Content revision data
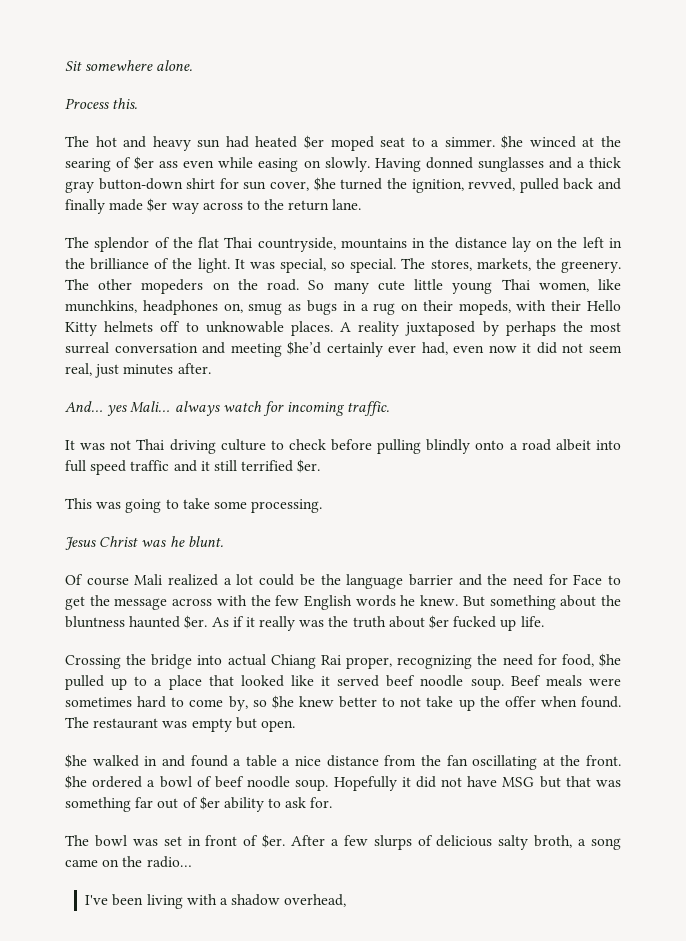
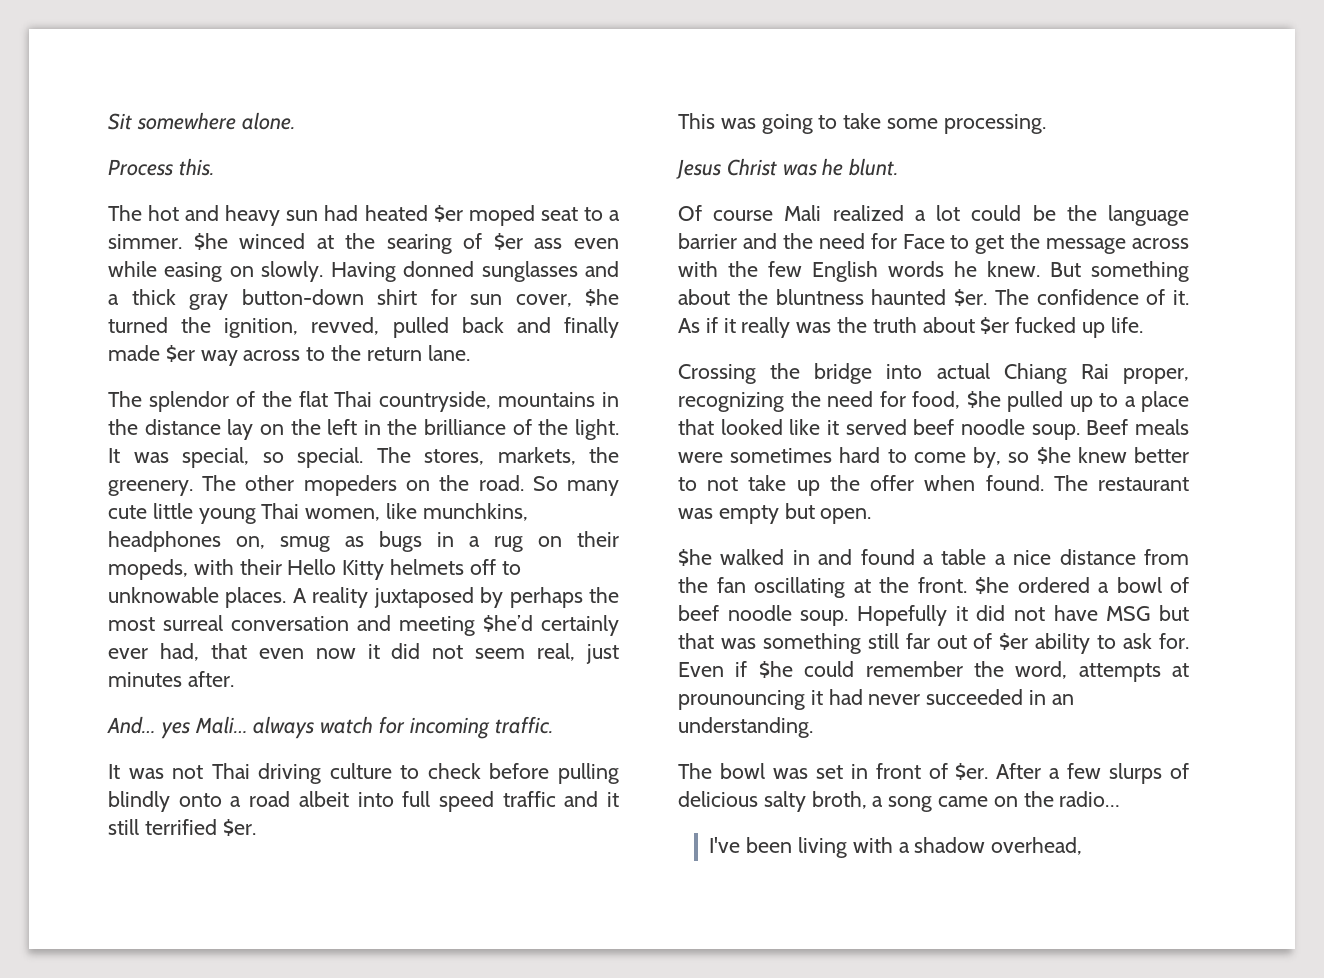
- A reality juxtaposed by perhaps the most surreal conversation and meeting $he’d certainly ever had, even now it did not seem real, just minutes after.
+ A reality juxtaposed by perhaps the most surreal conversation and meeting $he’d certainly ever had, that even now it did not seem real, just minutes after.
+ The confidence of it.
- Hopefully it did not have MSG but that was something far out of $er ability to ask for.
+ Hopefully it did not have MSG but that was something still far out of $er ability to ask for. Even if $he could remember the word, attempts at prounouncing it had never succeeded in an understanding.

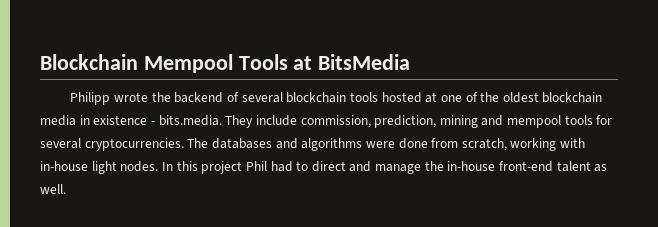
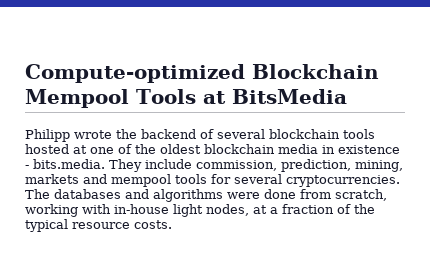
- Blockchain Mempool Tools at BitsMedia
+ Compute-optimized Blockchain Mempool Tools at BitsMedia
- Philipp wrote the backend of several blockchain tools hosted at one of the oldest blockchain media in existence - bits.media. They include commission, prediction, mining and mempool tools for several cryptocurrencies.
+ Philipp wrote the backend of several blockchain tools hosted at one of the oldest blockchain media in existence - bits.media. They include commission, prediction, mining, markets and mempool tools for several cryptocurrencies.
- The databases and algorithms were done from scratch, working with in-house light nodes. In this project Phil had to direct and manage the in-house front-end talent as well.
+ The databases and algorithms were done from scratch, working with in-house light nodes, at a fraction of the typical resource costs.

• **YOUR OBJECTIVE**
Transcribe every line from the records above without alteration, and leave out the images.

• **WRITTEN ANSWER**
- A reality juxtaposed by perhaps the most surreal conversation and meeting $he’d certainly ever had, even now it did not seem real, just minutes after.
+ A reality juxtaposed by perhaps the most surreal conversation and meeting $he’d certainly ever had, that even now it did not seem real, just minutes after.
+ The confidence of it.
- Hopefully it did not have MSG but that was something far out of $er ability to ask for.
+ Hopefully it did not have MSG but that was something still far out of $er ability to ask for. Even if $he could remember the word, attempts at prounouncing it had never succeeded in an understanding.

- Blockchain Mempool Tools at BitsMedia
+ Compute-optimized Blockchain Mempool Tools at BitsMedia
- Philipp wrote the backend of several blockchain tools hosted at one of the oldest blockchain media in existence - bits.media. They include commission, prediction, mining and mempool tools for several cryptocurrencies.
+ Philipp wrote the backend of several blockchain tools hosted at one of the oldest blockchain media in existence - bits.media. They include commission, prediction, mining, markets and mempool tools for several cryptocurrencies.
- The databases and algorithms were done from scratch, working with in-house light nodes. In this project Phil had to direct and manage the in-house front-end talent as well.
+ The databases and algorithms were done from scratch, working with in-house light nodes, at a fraction of the typical resource costs.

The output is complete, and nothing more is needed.